# Maple leaf amtrak



## Steve F (Apr 10, 2019)

In September I will be taking the maple leaf from nyc. I will disembark in Niagra Falls Ontario for 3 days. To continue onto Toronto on the fourth day can I just catch Amtrak’s maple leaf when it stops again in Niagra Falls or do I have to book with viarail Canada? Thanks


----------



## ZSRH (Apr 10, 2019)

Best bet would be to look at the Via Rail / Go Transit schedule for a more frequent service. The fastest way to get to Toronto would be taking a GO Bus (Intercity transport operated by the Provincial Government) to Burlington then a GO Train to Toronto Union Station (downtown).

The bus will leave from the Bus station which is close to the train station.

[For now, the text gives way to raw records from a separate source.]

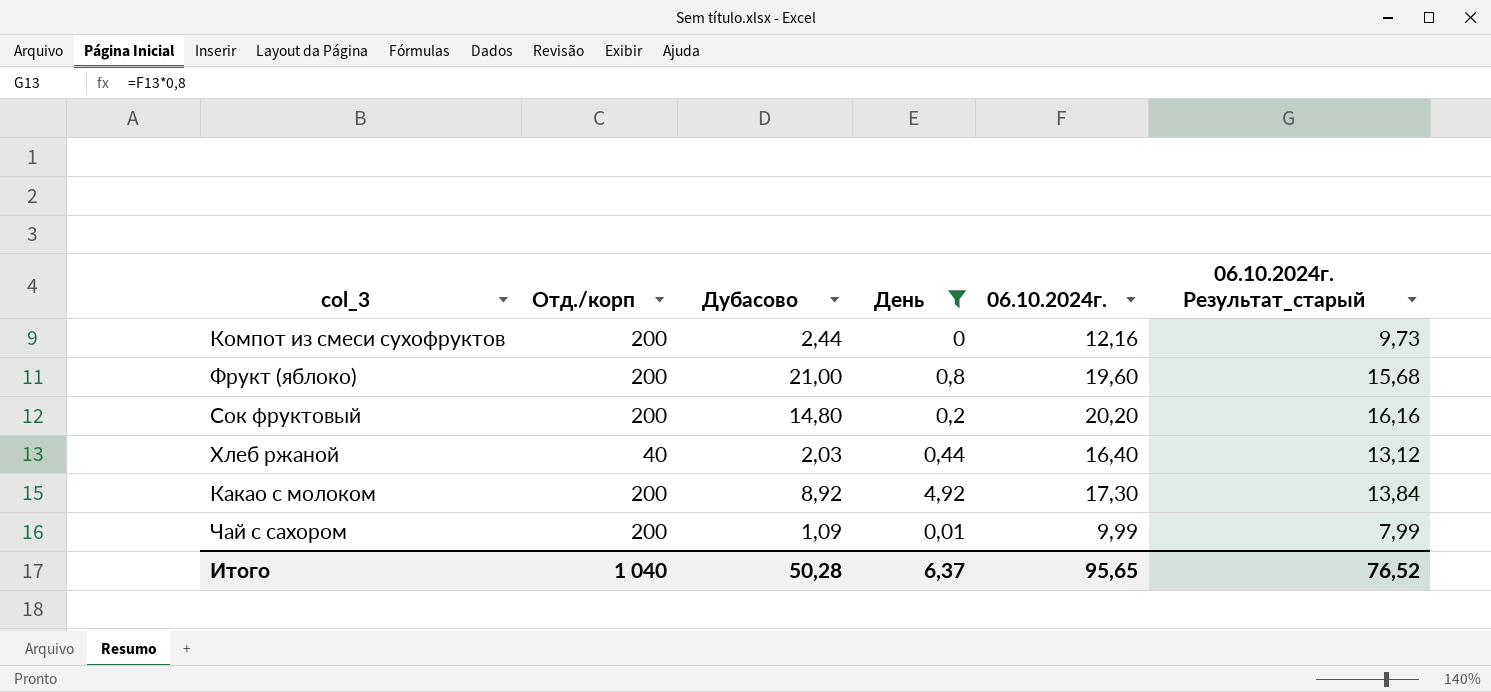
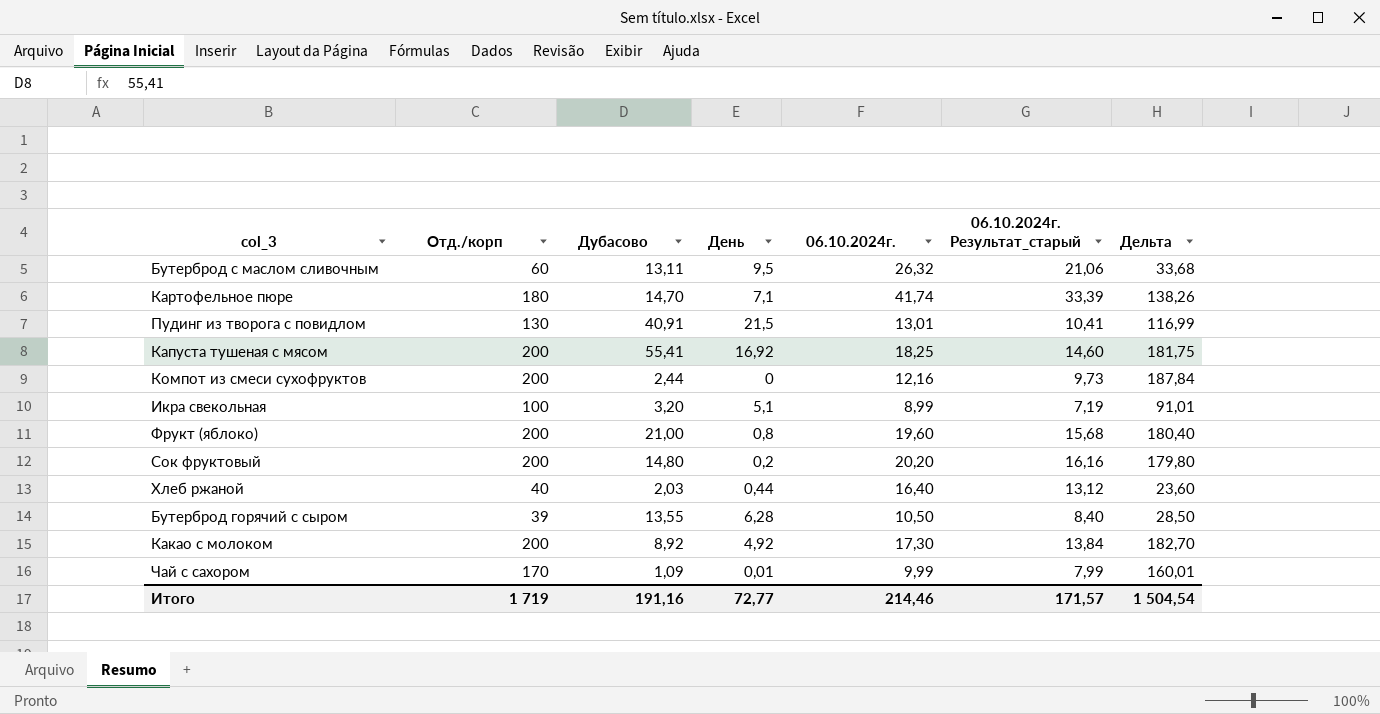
filter: День <= 4,92 -> none
column Дельта | formula: none -> [Отд./корп] - [06.10.2024г.]
Чай с сахором | Отд./корп: 200 -> 170
Итого | Отд./корп: 1 040 -> 1 719
Итого | Дубасово: 50,28 -> 191,16
Итого | День: 6,37 -> 72,77
Итого | 06.10.2024г.: 95,65 -> 214,46
Итого | 06.10.2024г. Результат_старый: 76,52 -> 171,57

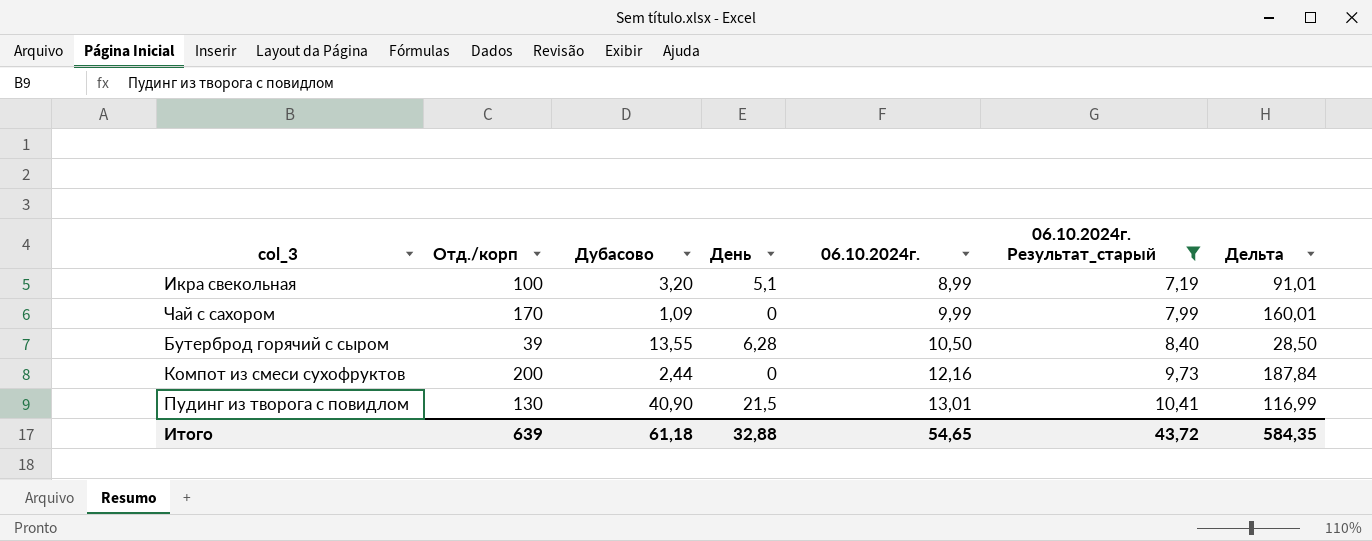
filter: none -> 06.10.2024г. Результат_старый <= 10,41
row order: none -> 06.10.2024г. ascending
Чай с сахором | День: 0,01 -> 0
Пудинг из творога с повидлом | Дубасово: 40,91 -> 40,90
Итого | Отд./корп: 1 719 -> 639
Итого | Дубасово: 191,16 -> 61,18
Итого | День: 72,77 -> 32,88
Итого | 06.10.2024г.: 214,46 -> 54,65
Итого | 06.10.2024г. Результат_старый: 171,57 -> 43,72
Итого | Дельта: 1 504,54 -> 584,35

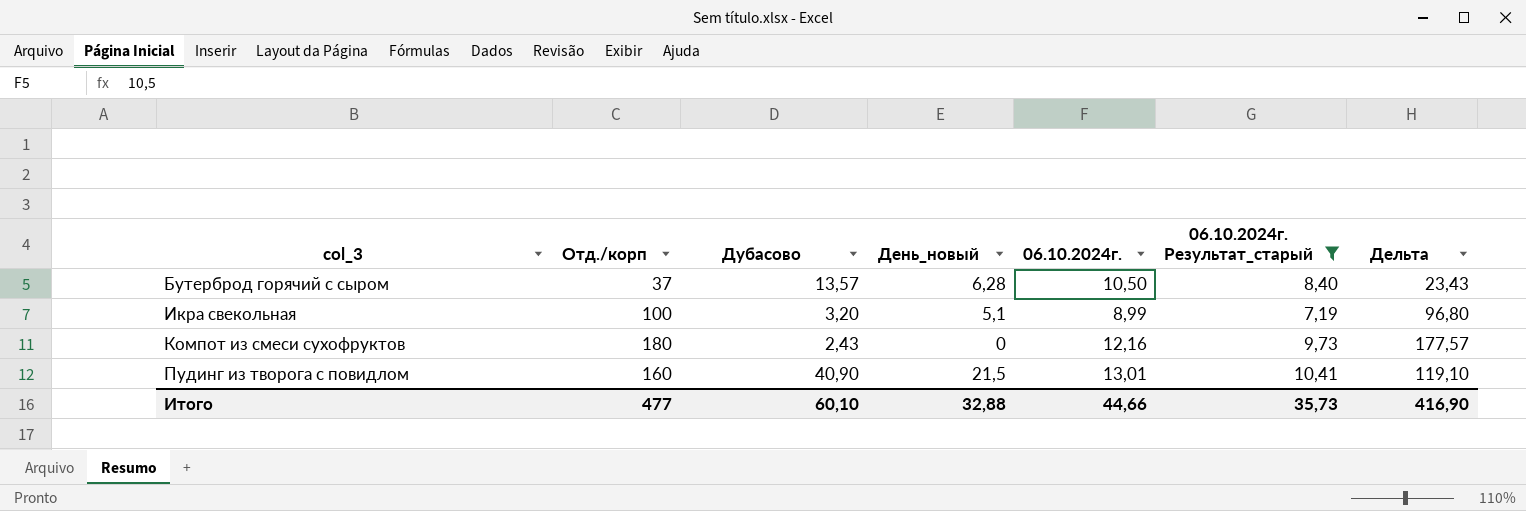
row order: 06.10.2024г. ascending -> col_3 ascending
column name: День -> День_новый
column Дельта | formula: [Отд./корп] - [06.10.2024г.] -> [Отд./корп] - [Дубасово]
row Чай с сахором: 170 | 1,09 | 0 | 9,99 | 7,99 | 160,01 -> none
Бутерброд горячий с сыром | Отд./корп: 39 -> 37
Бутерброд горячий с сыром | Дубасово: 13,55 -> 13,57
Компот из смеси сухофруктов | Отд./корп: 200 -> 180
Компот из смеси сухофруктов | Дубасово: 2,44 -> 2,43
Пудинг из творога с повидлом | Отд./корп: 130 -> 160
Итого | Отд./корп: 639 -> 477
Итого | Дубасово: 61,18 -> 60,10
Итого | 06.10.2024г.: 54,65 -> 44,66
Итого | 06.10.2024г. Результат_старый: 43,72 -> 35,73
Итого | Дельта: 584,35 -> 416,90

For Go Transit information please visit https://www.gotransit.com/en/ .


Hope this helps.


----------



## Steve F (Apr 10, 2019)

ZSRH said:


> Best bet would be to look at the Via Rail / Go Transit schedule for a more frequent service. The fastest way to get to Toronto would be taking a GO Bus (Intercity transport operated by the Provincial Government) to Burlington then a GO Train to Toronto Union Station (downtown).
> 
> The bus will leave from the Bus station which is close to the train station.
> 
> ...



Thanks much——-so I presume Canada rail service from Niagra falls is infrequent———


----------



## zephyr17 (Apr 11, 2019)

Steve F said:


> Thanks much——-so I presume Canada rail service from Niagra falls is infrequent———


The only train is the Via continuation of the Maple Leaf.


----------



## Dayliner381 (Apr 11, 2019)

<<The only train is the Via continuation of the Maple Leaf.>>

Not entirely.

GO Transit has a weekday commuter train leaving Niagara in the early morning and returning from Toronto late evening. (The remainder of the all- day Niagara Falls service is the bus/train link at Burlington.) GO also has weekend through train service to and from Niagara Falls in the summer, beginning on the May 24 long weekend and ending at Canadian Thanksgiving.

It is very easy to get from Niagara to Toronto. In addition to GO Transit there is frequent service on both Greyhound and Megabus.

Incidentally GO does not describe itself as being an inter-city service. It is a regional rail and bus service in the Great Toronto and Hamilton Region.

Finally, while "GO" stands for Government of Ontario, the service is actually operated by Metrolinx, a coordinating agency for transit in the GTA. It also operates the Union Pearson Express to and from Toronto Airport.


----------



## Steve F (Apr 12, 2019)

Dayliner381 said:


> <<The only train is the Via continuation of the Maple Leaf.>>
> 
> Not entirely.
> 
> ...


thanks much for the info!


----------